JUGEMENTS DES CONTEMPORAINS


• “Il n’est pas rare que les romanciers ressemblent à des person­nage de roman. Prenez Michel Ohl et son Traité de tous les noms, on le croirait sorti des Enfants du limon de Queneau.” Gérard Guégan, Les Nouvelles littéraires, mai 1980.
• “Tout s’entortille, les pères fondateurs deviennent des calem­bours du pire goût possible, et Ohl devient un personnage.” Evelyne Pieiller, La Quinzaine littéraire, 18/6/1982.
• “... le contentement de l’auteur agace parfois. On le voudrait moins complaisant à son égard.” Maurice Nadeau, lettre du 2/9/1989.
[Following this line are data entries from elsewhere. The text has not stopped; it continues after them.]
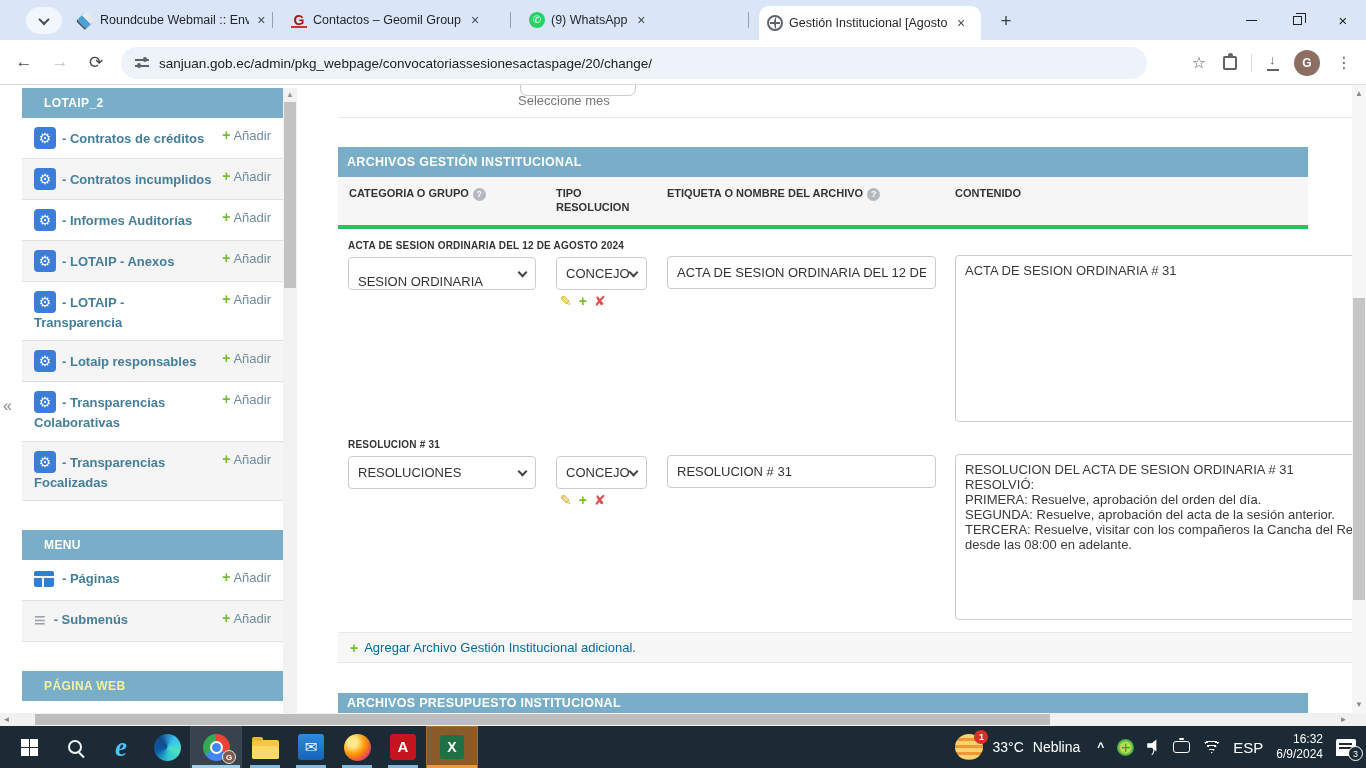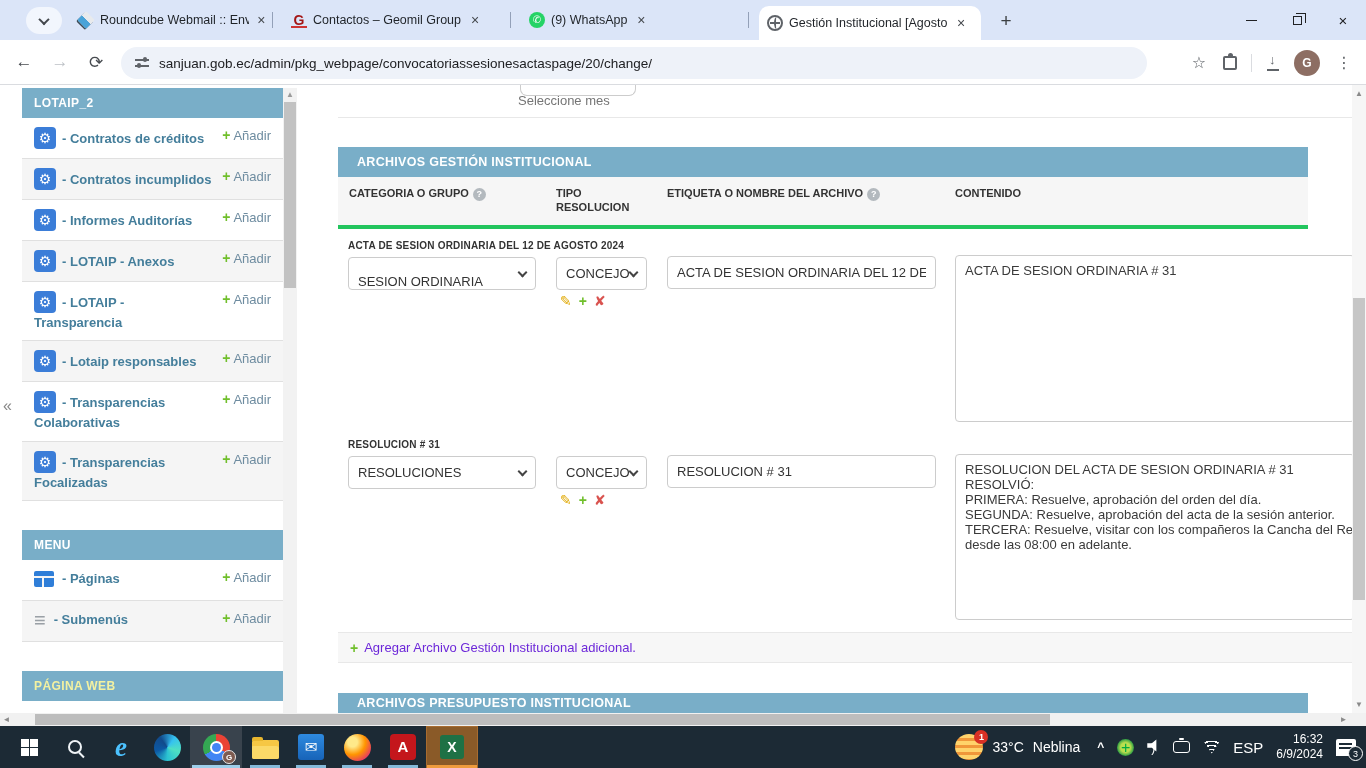--- a/index.html
+++ b/index.html
@@ -55,7 +55,7 @@
 
   
   .sidebar { position:absolute; left:22px; top:3px; width:261px; }
-  .sb-head { height:30px; background:#79aec8; color:#fff; font-size:12px; font-weight:bold; letter-spacing:.4px; display:flex; align-items:center; padding:0 12px; }
+  .sb-head { height:30px; background:#79aec8; color:#fff; font-size:12px; font-weight:bold; letter-spacing:.4px; display:flex; align-items:center; padding:0 22px; }
   .sb-head.yellow { color:#f3f1a1; }
   .sb-item { position:relative; padding:9px 12px 9px 12px; border-bottom:1px solid #e0e0e0; background:#fff; min-height:41px; }
   .sb-item.alt { background:#f5f5f5; }

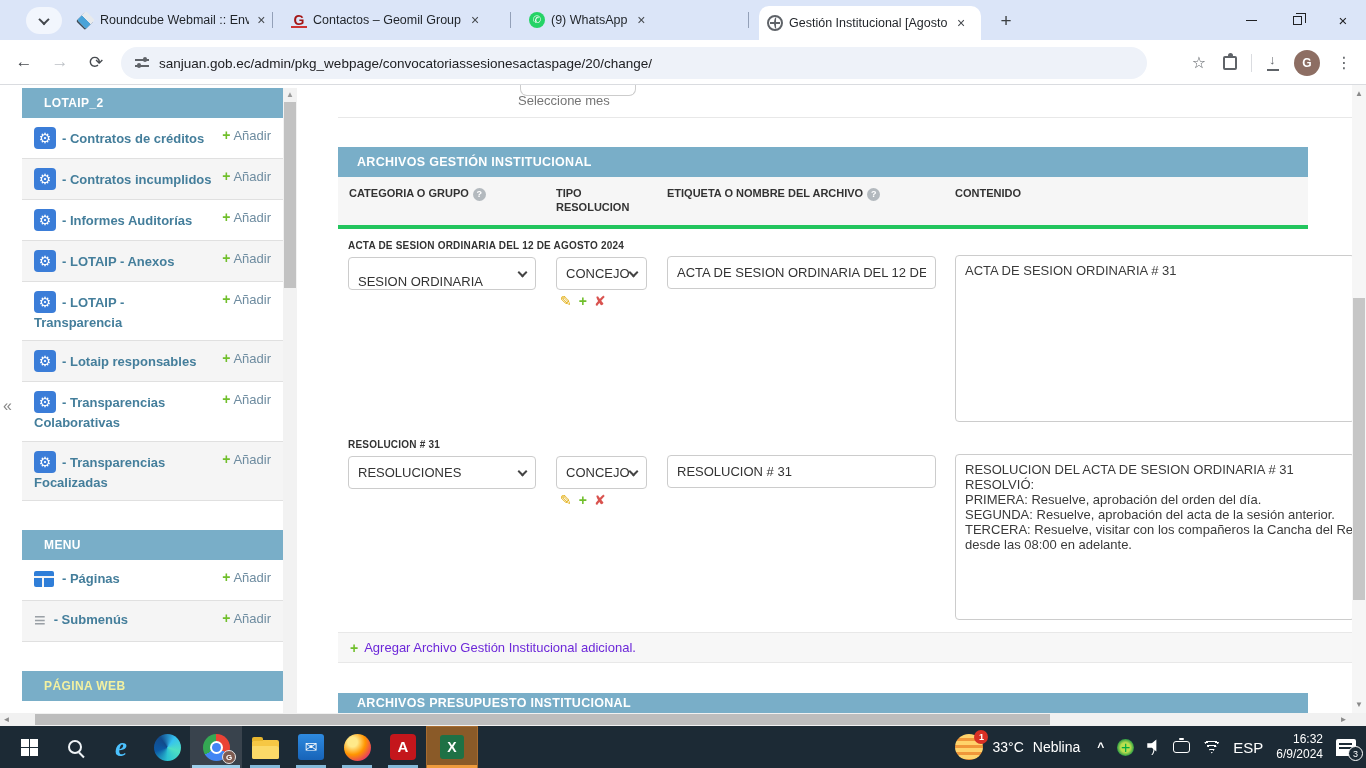--- a/index.html
+++ b/index.html
@@ -80,7 +80,7 @@
   .month-hint { position:absolute; left:180px; top:8px; font-size:13px; color:#757575; }
   .topline { position:absolute; left:0; top:32px; width:1014px; height:1px; background:#e8e8e8; }
 
-  .sec-head { position:absolute; left:0; width:970px; height:30px; background:#79aec8; color:#fff; font-weight:bold; font-size:12.5px; letter-spacing:.3px; line-height:30px; padding:0 19px; white-space:nowrap; overflow:hidden; }
+  .sec-head { position:absolute; left:0; width:970px; height:30px; background:#79aec8; color:#fff; font-weight:bold; font-size:12.5px; letter-spacing:.3px; line-height:30px; padding:0 9px; white-space:nowrap; overflow:hidden; }
   .colband { position:absolute; left:0; top:92px; width:970px; height:52px; background:#f6f6f6; border-bottom:4px solid #22c55e; }
   .colhead { position:absolute; top:9px; font-size:11px; font-weight:bold; color:#333; line-height:14px; }
   .qmark { display:inline-block; width:13px; height:13px; border-radius:50%; background:#b3b9be; color:#fff; font-size:9px; font-weight:bold; text-align:center; line-height:13px; vertical-align:middle; margin-left:4px; }

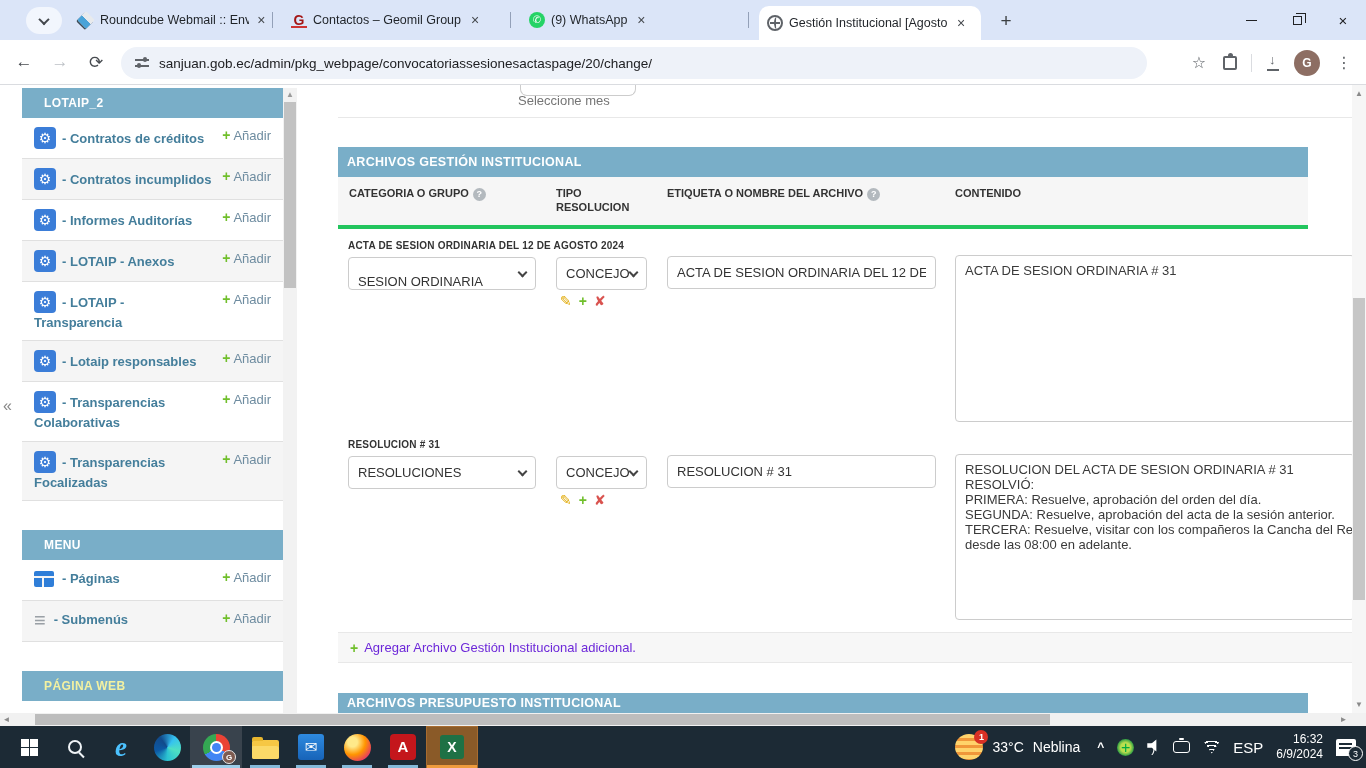--- a/index.html
+++ b/index.html
@@ -99,7 +99,7 @@
 
   .addrow { position:absolute; left:0; top:547px; width:1014px; height:31px; background:#f7f7f7; border-top:1px solid #e8e8e8; border-bottom:1px solid #e8e8e8; display:flex; align-items:center; padding-left:12px; font-size:13px; }
   .addrow b { color:#70bf2b; margin-right:6px; font-size:14px; }
-  .addrow span { color:#6d28d9; }
+  .addrow span { color:#0369a1; }
 
   
   .vscroll { position:absolute; right:0; top:0; width:14px; height:628px; background:#f6f6f6; }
• “Depuis que j’ai lu : “Chaque fois que je mange un hot-dog, je pense à la bataille de Gergovie, c’est idiot”, dans Sonica mon la­pin de Michel Ohl, chaque fois que je mange un hot-dog, je pense à la bataille de Gergovie, c’est idiot.” Anna de Hore, in Pic­cola n° 8, février 1973.
• “Que la folie du verbe le délivre d’autres folies qui ne tarderaient pas à faire de lui une ombre prématurée.” Louis Nucera, préface à Pataphysical baby, 1974.
• “Il est déjà ailleurs, entre les choux et les petits lapins.” Ra­phaël Sorin, Le Monde, 25/7/1980.
• “Fils de Jarry et de Brizeux.” Jean-Marc Faubert, Sud-Ouest, 23/3/1988.
• “Un habité du verbe ! un saint du langage !” Claude Nou­garo.
• “Je préfère les pommes de terre aux tomes de père.” Nicolas Ohl.
• “M. Ohl présente un état de déséquilibre psychopathique avec appétence toxicomaniaque, lié à de gros problèmes névrotiques, d’identification et de relation.” Docteur Jivaro, 2/5/1972.
• “Un livre ailé formant cerf-volant, rattaché par cent mètres de boyaux à une éolienne au socle de cerveau sans maître : voilà le monument roussellien que j’élèverais à Ohl.” Vincent Mi­lane, Réponse à une enquête lancé par la revue Plein Chant en 1991.
• “Michel Ohl n’a pas eu de chance, il est rentré un soir chez lui avec le plus grand puzzle du monde : un vocabulaire carabiné.” Pierre Veilletet, Sud-Ouest Dimanche, mai 1980.
• “Marqué de coups venus on ne sait d’où, Michel Ohl frappe dans le vide.” Claude Mauriac, Le Figaro, 15/10/1974.
• “Tant de renommée qui l’épargne accroît le beau silence où court sa plume de non-lu.” Georges Walter, automne 1978.
• “Un con.” Latapy
• “Le plus gentil garçon d’Onesse.” Soeur Andrée de la Sa­gesse, 1960.